Who was ‘Ringo’, the ISIS Beatle? From west London to Syria, how Elsheikh joined the deadly terrorist group

World

El Shafee Elsheikh, known to his victims as “Ringo”, grew up in White City, west London, after his family arrived from Sudan in 1993 when he was five.

His father was a communist and part-time poet who worked as a translator and opposed the Islamist dictatorship of Omar al-Bashir in his home country.

The couple had two other sons but his father split from his mother, two years after their arrival in Britain.

After finishing school, Elsheikh went to Acton College to study engineering and then worked in a local car garage, as well as fixing rides at the visiting funfair on Shepherd’s Bush Green.

Elsheikh, known to friends as “Shaf”, supported Queen’s Park Rangers football team and spent three years, from the age of 11, with the Army Cadet Force.

In 2008, at the age of 19, he was involved in a fight on the council estate where he lived which left him with multiple stab wounds in his back, side, and torso.

His older brother, Khalid, tracked down the attacker, a local drug dealer, and got into a fight which left him with part of his ear bitten off, according to police reports.

On Christmas Eve, Nathan Harris, a 15-year-old friend of Khalid’s, arranged the shooting of the dealer, Craig Brown, 20, as he unloaded shopping from the boot of his car on the estate.

Harris, who went by the street name Money, was found guilty of murder.
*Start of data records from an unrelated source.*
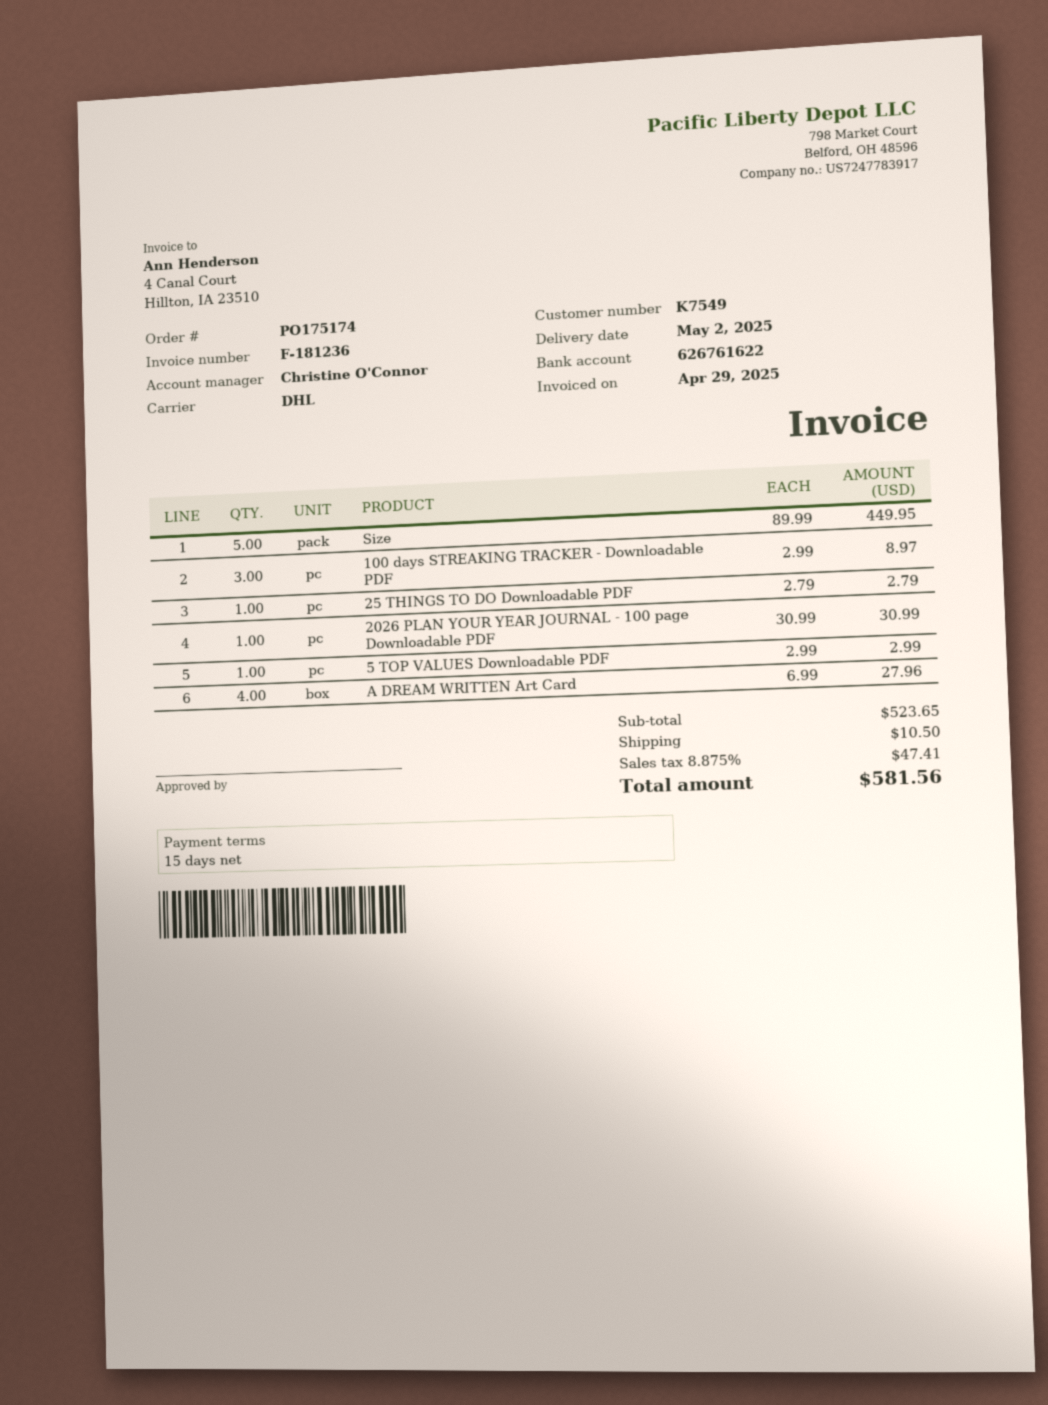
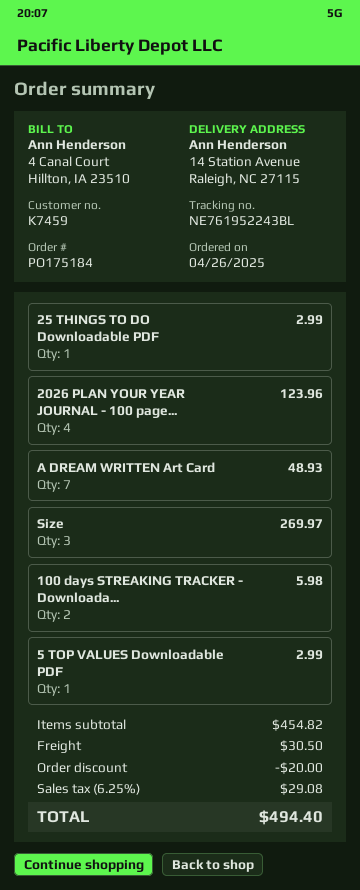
order number: PO175174 -> PO175184
customer number: K7549 -> K7459
Size: 5 for 449.95 -> 3 for 269.97
100 days STREAKING TRACKER - Downloadable PDF: 3 for 8.97 -> 2 for 5.98
25 THINGS TO DO Downloadable PDF: 1 for 2.79 -> 1 for 2.99
2026 PLAN YOUR YEAR JOURNAL - 100 page Downloadable PDF: 1 for 30.99 -> 4 for 123.96
A DREAM WRITTEN Art Card: 4 for 27.96 -> 7 for 48.93
subtotal: 523.65 -> 454.82
discount: none -> 20.00
shipping: 10.50 -> 30.50
tax: 8.875% = 47.41 -> 6.25% = 29.08
total: 581.56 -> 494.40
Khalid was acquitted but sentenced to 10 years in jail for possession of a firearm with intent to endanger life.

Meanwhile, Elsheikh grew his beard and took to dressing in long black robes, spending his days distributing Islamist literature and perfumes outside Shepherd’s Bush Market.

Read more:
Who is IS ‘Beatle’ El Shafee Elsheikh and what did we find out at his trial?
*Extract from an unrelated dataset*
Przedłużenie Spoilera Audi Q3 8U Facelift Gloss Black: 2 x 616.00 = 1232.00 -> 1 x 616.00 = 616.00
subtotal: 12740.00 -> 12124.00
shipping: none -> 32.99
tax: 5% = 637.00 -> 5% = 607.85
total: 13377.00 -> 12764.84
Elsheikh left Britain on 27 April 2012, while his mother was in Sudan, flying to Malmo in Sweden on Ryanair with no return ticket.

He travelled to nearby Copenhagen in Denmark and then caught another flight to Turkey on 30 April and then a third flight to Adana in Southern Turkey from where he crossed into Syria on 1 May.

In Syria he was known and as Abu Thabit, bought an AK-47 assault rifle and was trained by Jabhat al-Nusra, the al-Qaeda franchise in Syria, before switching his allegiance to ISIS.

He was joined in Syria, in late August, by his friends from west London, Mohammed Emwazi – who became known as “Jihadi John” – and Alexanda Kotey – known to the hostages as “George.”

How police chased evidence to link the ‘Beatles’ together

Scotland Yard revealed this week how they identified Elsheikh and Kotey after one of their freed hostages remembered a conversation in which they talked of being arrested after a confrontation with the right-wing English Defence League (EDL).

Police identified an EDL counter-demonstration against a march by the extremist group Muslims Against Crusades, to mark the tenth anniversary of the September 11 attacks, which began at the US Embassy in Grosvenor Square.

There were a number of flashpoints around central London and at around 6.30pm police were called to the Tyburn public house in Marble Arch where stabbings had taken place and a number of men were arrested on suspicion of involvement in the attack, including Kotey and Elsheikh.

Police then discovered Elsheikh’s phone number on Emwazi’s phone, which they had downloaded when he was charged with a series of bicycle thefts in September 2010.

Another crucial piece of evidence linking Elsheikh directly to terrorist activity in Syria came as a result of officers taking a fresh look at evidence in a second arrest of Khalid Elsheikh, this time in 2014, for possession of a handgun.

His mobile phone included a voice message from Elsheikh in Syria that was compared with his police interview from 2009 and matched the recording.

Following their detention in Syria, Elsheikh’s mother Maha Elgizouli, fought a legal battle to try and prevent her son going on trial in the US by stopping Britain sharing the results of its investigation. The case was eventually dismissed when America agreed not to impose the death penalty.

Elsheikh pleaded not guilty to charges of kidnap, conspiracy to murder and providing material support to terrorism but he refused to give evidence and was found guilty following a trial in April.

Kotey pleaded guilty to all counts and was sentenced to life in jail.

Emwazi from Queen’s Park, West London, was killed at the age of 27 in a US drone attack on 12 November 2015.